Repetition was another trait shared by the four most recalled slides. The word “wear” was repeated several times, such as in what to wear or not to wear (e.g., don’t wear stripes, black, or white; and wear pastels). Linking this to the idea of clustering, research suggests that during recall, words that are repeated along some dimension are recalled successively.2 Practically speaking, it may be beneficial for content designers to use similarity of items that are important in a presentation to be recalled. The example below shows how in a professional presentation, words such as RPM, Revenue, and Revolution are repeated on a few slides, making these terms more likely to be recalled later.

Figure 3. Example of repetition in a PowerPoint presentation
Figure 3. Example of repetition in a PowerPoint presentation

Negativity. Another characteristic of the four popular slides is that they contained negative information (e.g., “don’t wear stripes, don’t wear white, don’t wear black”). Several other researchers contend3 that negative information is more memorable in the sense that people tend to remember more details. This may be because the right fusiform gyrus, a region in the brain responsible for processing exemplar-specific details, displays higher activity during the successful encoding of negative objects. If recalling details is important to you, then expressing content in negative terms may be a solution to consider. If remembering the gist of the information is sufficient, then positive content is suitable.
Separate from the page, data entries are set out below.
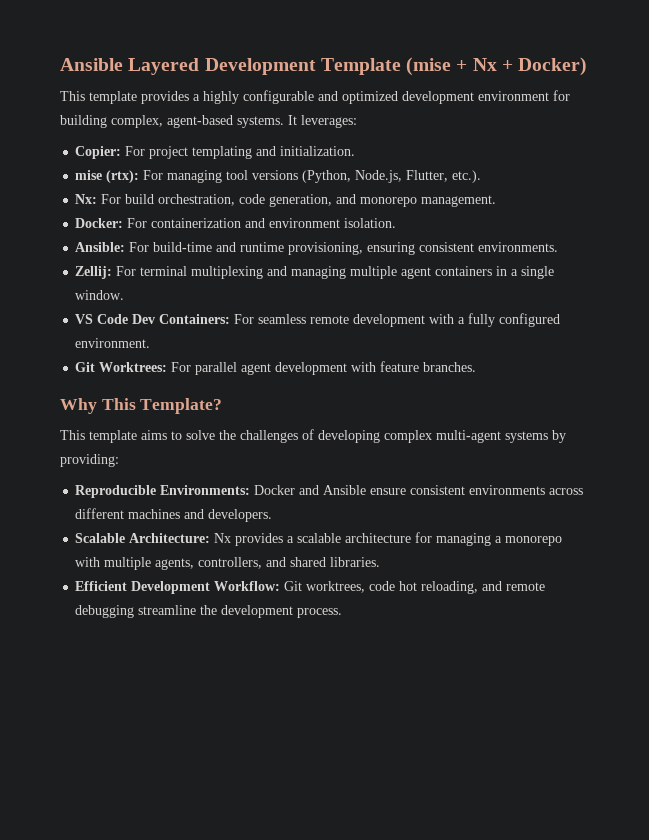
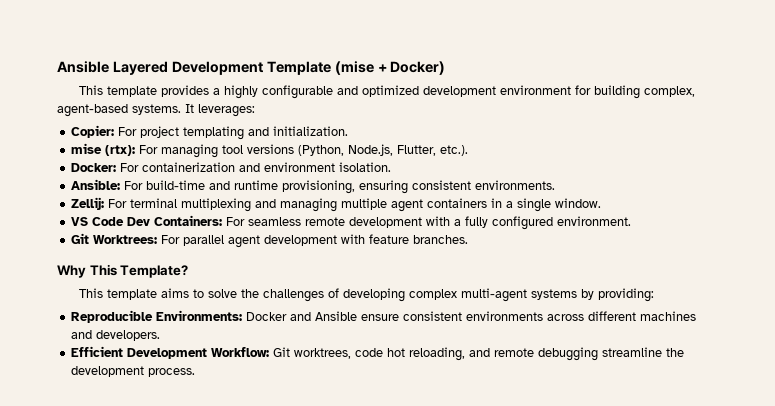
- Ansible Layered Development Template (mise + Nx + Docker)
+ Ansible Layered Development Template (mise + Docker)
- Nx: For build orchestration, code generation, and monorepo management.
- Scalable Architecture: Nx provides a scalable architecture for managing a monorepo with multiple agents, controllers, and shared libraries.

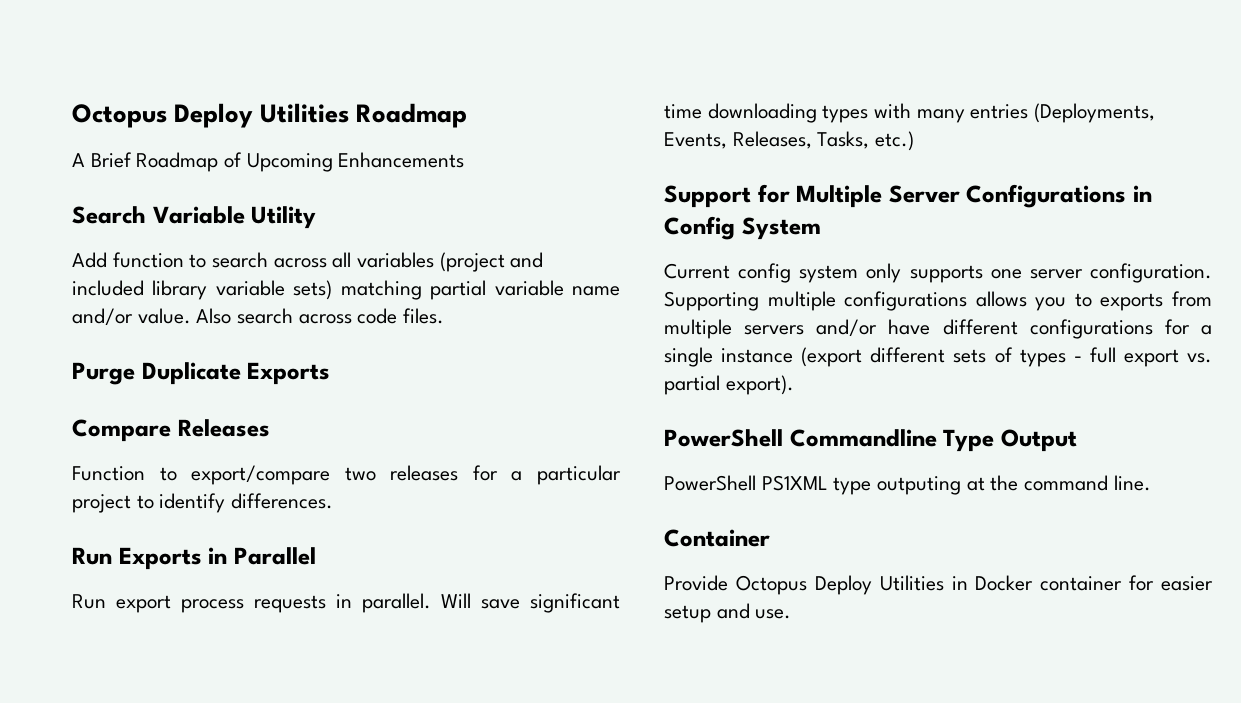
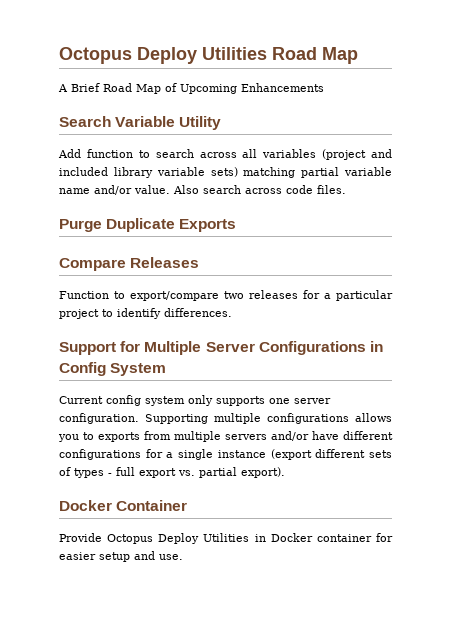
- Octopus Deploy Utilities Roadmap
+ Octopus Deploy Utilities Road Map
- A Brief Roadmap of Upcoming Enhancements
+ A Brief Road Map of Upcoming Enhancements
- Run Exports in Parallel
- Run export process requests in parallel. Will save significant time downloading types with many entries (Deployments, Events, Releases, Tasks, etc.)
- PowerShell Commandline Type Output
- PowerShell PS1XML type outputing at the command line.
- Container
+ Docker Container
Vanity. Slides that reported a high recall in the study were slides that offered advice that made the viewers “look good” (e.g. avoid wearing white, black or stripes in a webcast; wear pastels). In a society that craves portraying positive images, it is understandable that ego enhancing content attracts additional attention, which may translate into improved recall. Notice in the example below how the self-boosting messages (paired up with concrete words), may lead to attention and improved recall. We will quiz you next week to see if it worked.

Figure 4. Ego-boosting content leads to better recall
Figure 4. Ego-boosting content leads to better recall

Citations
1Unnava, H. R., Burnkrant, R. E., & Erevelles, S. (1994). Effects of presentation order and communication modality on recall and attitude. Journal of Consumer Research, 21, 481–490.
2Howard,M.W., & Kahana, M. J. (2002). When does semantic similarity help episodic retrieval? Journal of Memory and Language, 46, 85–98.
3Kensinger, E. A., Garoff-Eaton, R. J., & Schacter, D. L. (2007). Effects of emotion on memory specificity: Memory trade-offs elicited by negative visually arousing stimuli. Journal of Memory and Language, 56, 575-591.